◆ What you have to do:
Output only the stretch of the listing that starts at the line containing "[238,92,360,111] in Task1 -> (296, 30) none" and ends at the line containing "(677, 66) none", reproduced exactly with both ends.

◆ Supplied material:
++++
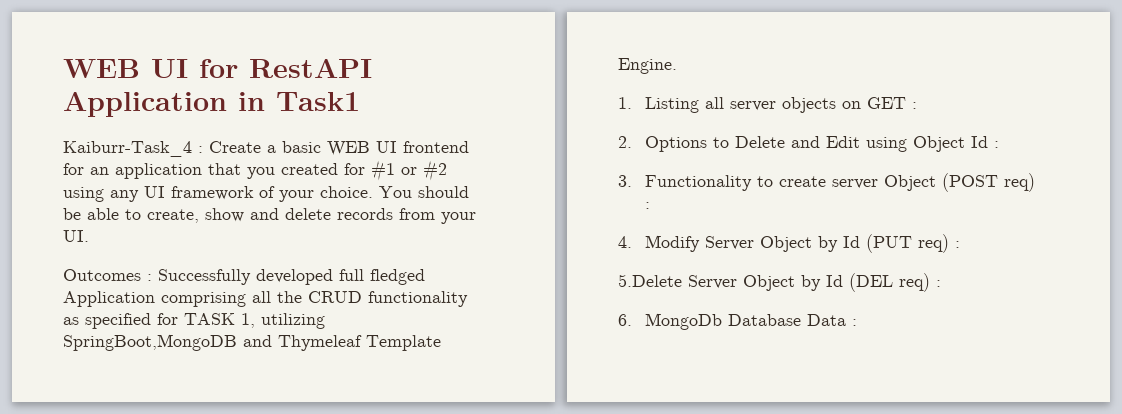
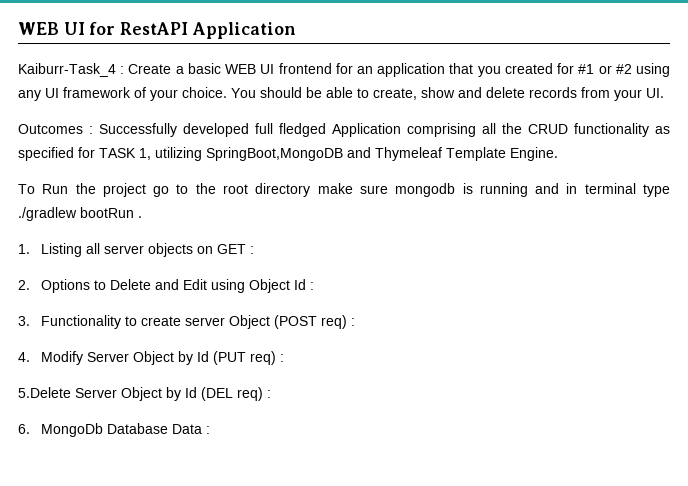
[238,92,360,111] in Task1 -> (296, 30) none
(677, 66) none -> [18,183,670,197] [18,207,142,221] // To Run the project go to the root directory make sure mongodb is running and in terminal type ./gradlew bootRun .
++++
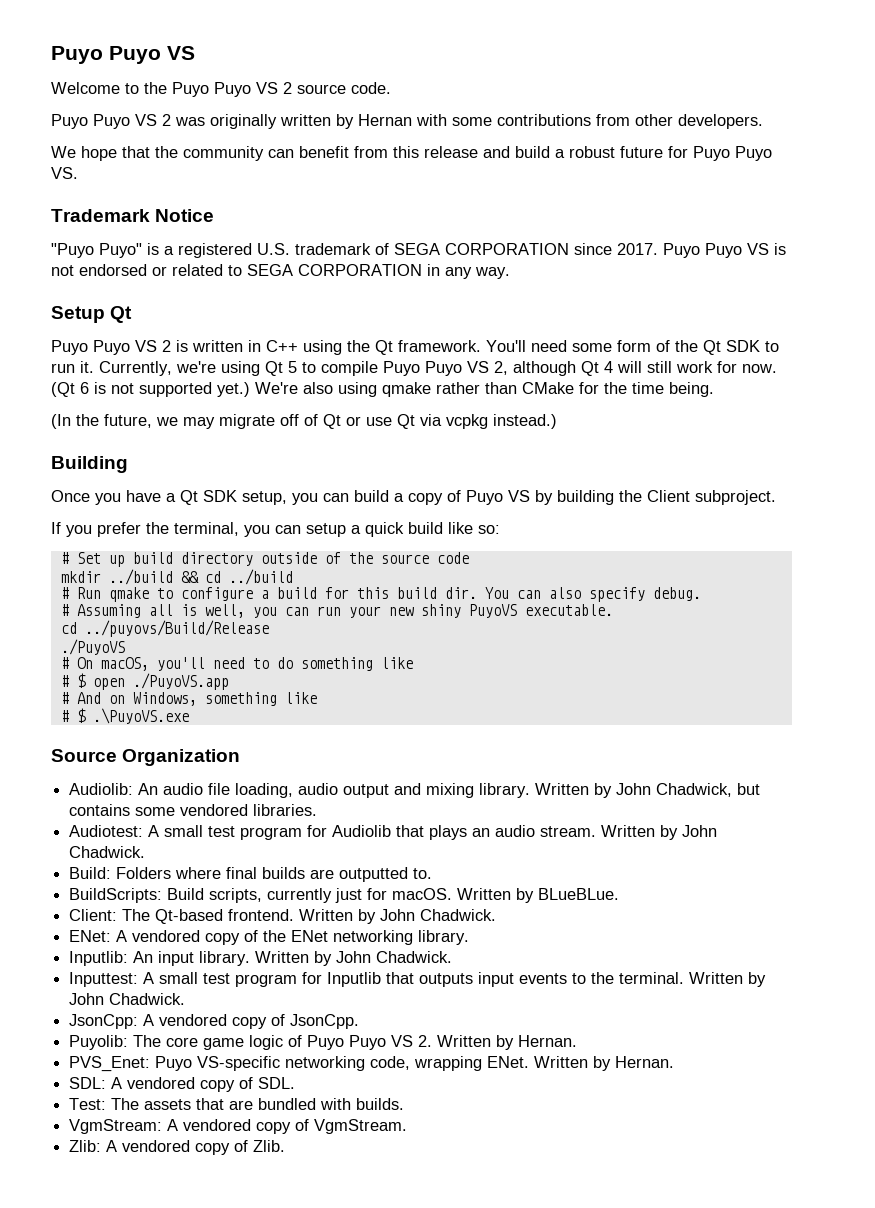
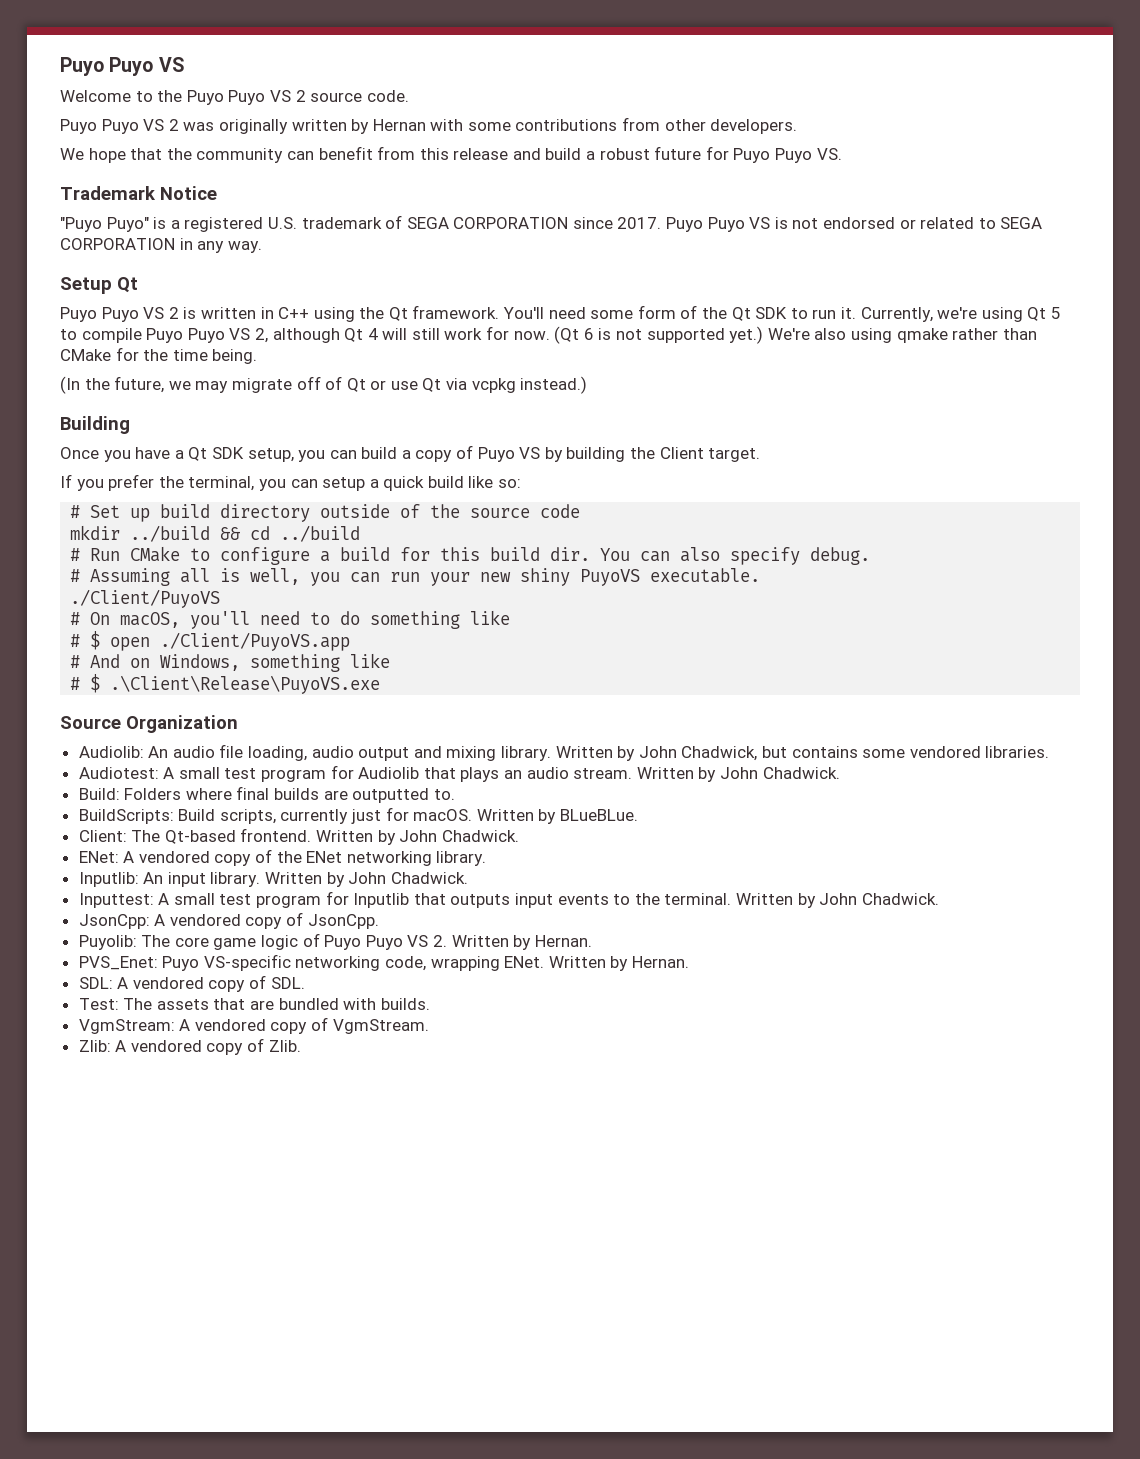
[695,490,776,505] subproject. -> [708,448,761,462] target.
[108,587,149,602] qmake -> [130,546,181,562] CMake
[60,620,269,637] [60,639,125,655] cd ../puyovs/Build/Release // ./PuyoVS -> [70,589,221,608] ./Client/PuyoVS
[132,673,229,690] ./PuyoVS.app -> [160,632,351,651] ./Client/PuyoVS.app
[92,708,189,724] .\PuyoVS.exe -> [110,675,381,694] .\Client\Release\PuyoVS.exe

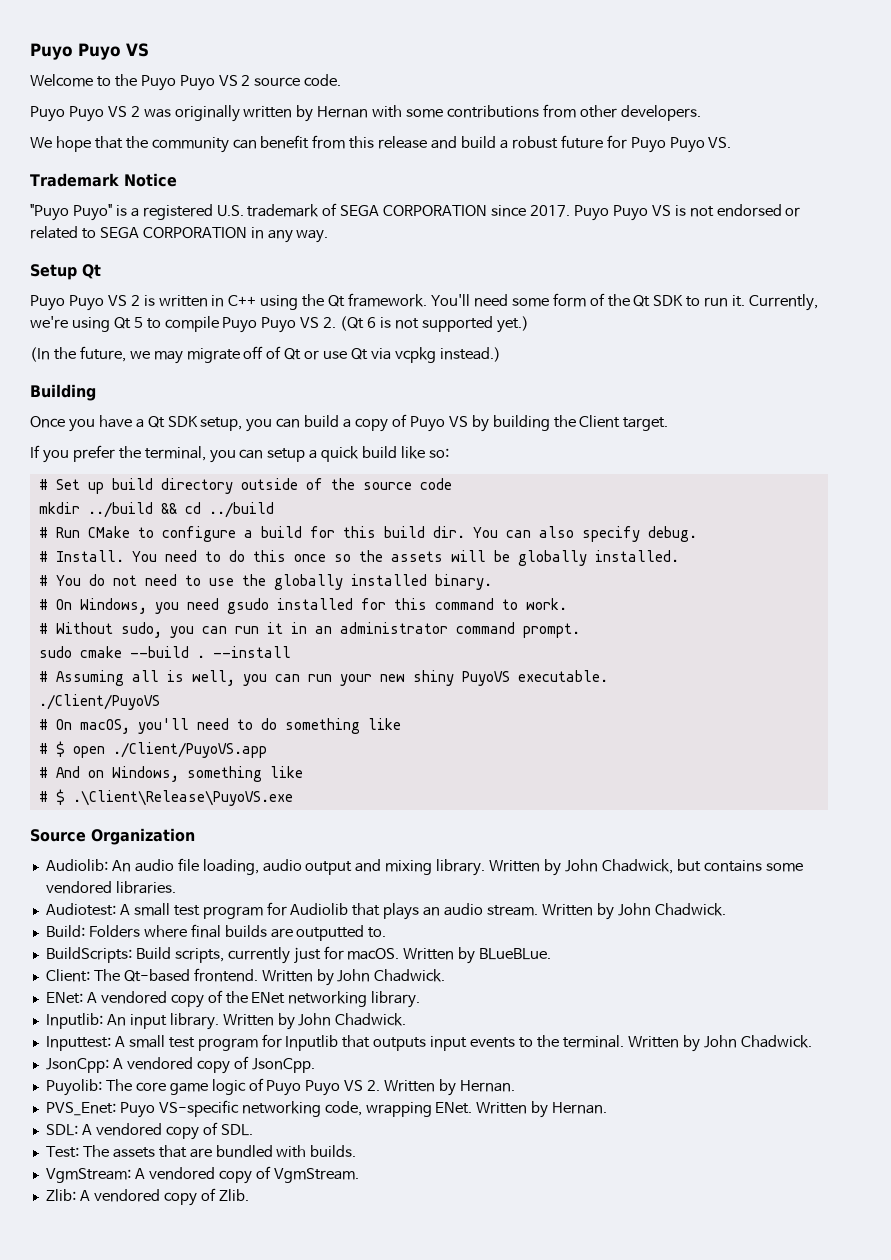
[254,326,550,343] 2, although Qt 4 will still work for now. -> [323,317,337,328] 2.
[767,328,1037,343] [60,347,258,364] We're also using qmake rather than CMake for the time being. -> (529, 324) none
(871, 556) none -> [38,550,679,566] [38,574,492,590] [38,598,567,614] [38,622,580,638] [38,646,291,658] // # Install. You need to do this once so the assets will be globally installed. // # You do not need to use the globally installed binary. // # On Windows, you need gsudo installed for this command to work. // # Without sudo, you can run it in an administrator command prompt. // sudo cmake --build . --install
++++
◆ Exercise response:
[238,92,360,111] in Task1 -> (296, 30) none
(677, 66) none -> [18,183,670,197] [18,207,142,221] // To Run the project go to the root directory make sure mongodb is running and in terminal type ./gradlew bootRun .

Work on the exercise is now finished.